Task description:
The entries that follow should be reproduced exactly, with no images carried over.

★ ★ ★ ★ ★ ★ ★

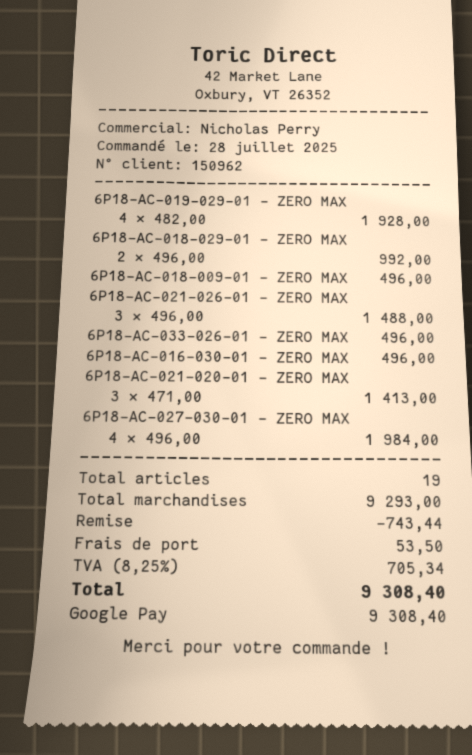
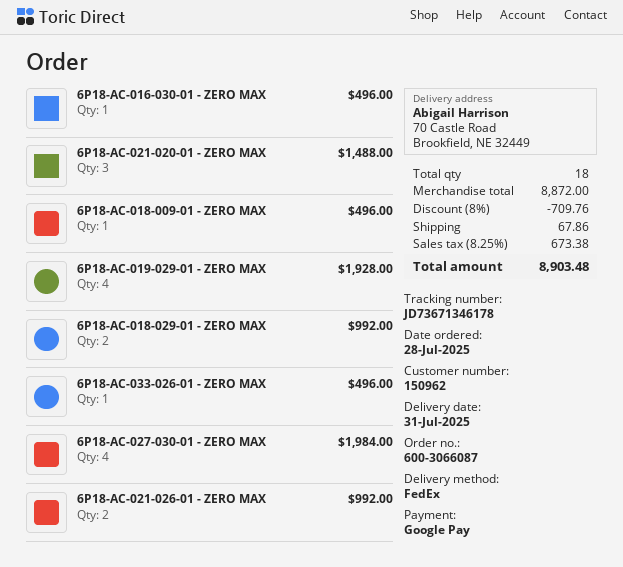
6P18-AC-021-026-01 - ZERO MAX: 3 for 1488.00 -> 2 for 992.00
6P18-AC-021-020-01 - ZERO MAX: 3 for 1413.00 -> 3 for 1488.00
total quantity: 19 -> 18
subtotal: 9293.00 -> 8872.00
discount: 743.44 -> 709.76
shipping: 53.50 -> 67.86
tax: 8.25% = 705.34 -> 8.25% = 673.38
total: 9308.40 -> 8903.48

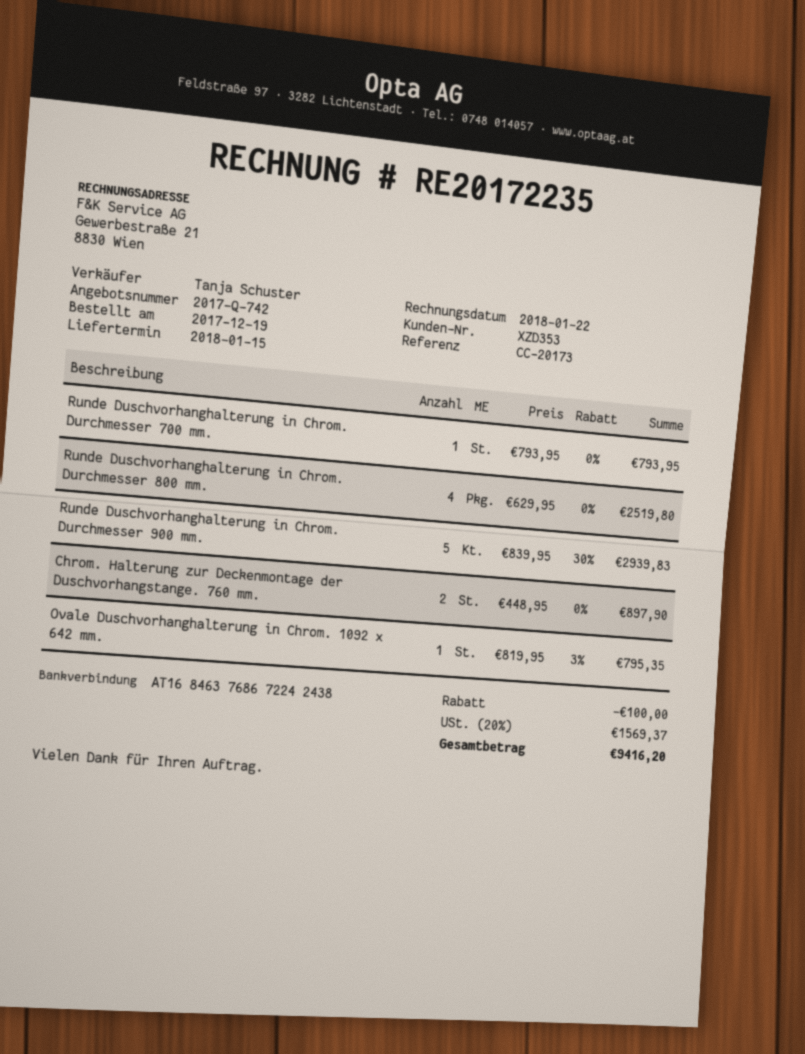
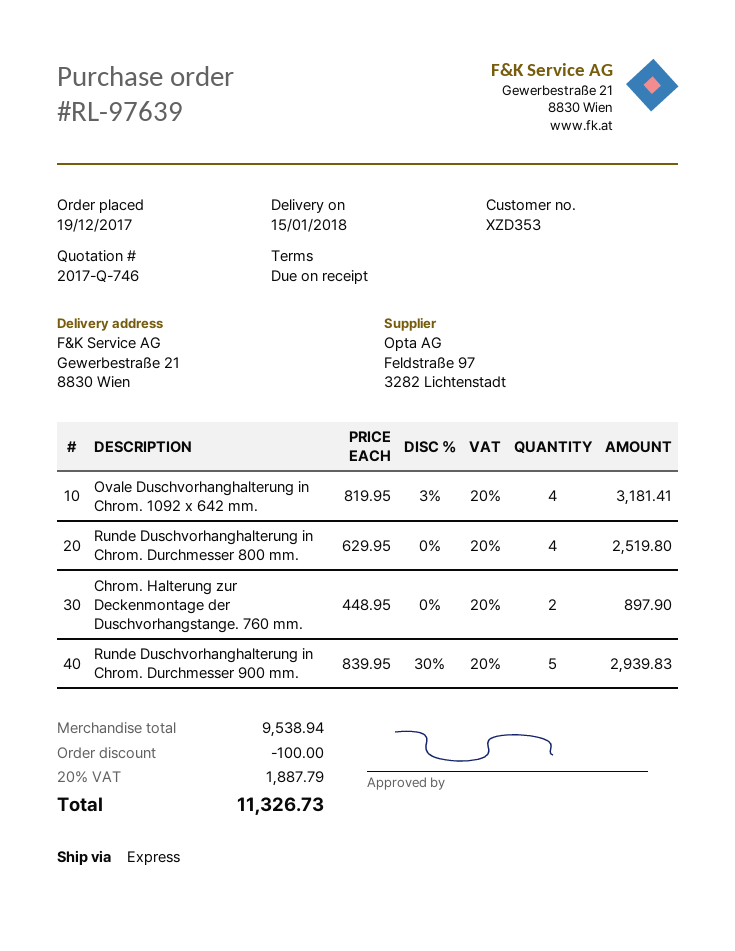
quote number: 2017-Q-742 -> 2017-Q-746
Runde Duschvorhanghalterung in Chrom. Durchmesser 700 mm.: 1 x 793.95 = 793.95 -> none
Ovale Duschvorhanghalterung in Chrom. 1092 x 642 mm.: 1 x 819.95 - 3% = 795.35 -> 4 x 819.95 - 3% = 3181.41
tax: 20% = 1569.37 -> 20% = 1887.79
total: 9416.20 -> 11326.73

★ ★ ★ ★ ★ ★ ★

Reply to the exercise:
6P18-AC-021-026-01 - ZERO MAX: 3 for 1488.00 -> 2 for 992.00
6P18-AC-021-020-01 - ZERO MAX: 3 for 1413.00 -> 3 for 1488.00
total quantity: 19 -> 18
subtotal: 9293.00 -> 8872.00
discount: 743.44 -> 709.76
shipping: 53.50 -> 67.86
tax: 8.25% = 705.34 -> 8.25% = 673.38
total: 9308.40 -> 8903.48

quote number: 2017-Q-742 -> 2017-Q-746
Runde Duschvorhanghalterung in Chrom. Durchmesser 700 mm.: 1 x 793.95 = 793.95 -> none
Ovale Duschvorhanghalterung in Chrom. 1092 x 642 mm.: 1 x 819.95 - 3% = 795.35 -> 4 x 819.95 - 3% = 3181.41
tax: 20% = 1569.37 -> 20% = 1887.79
total: 9416.20 -> 11326.73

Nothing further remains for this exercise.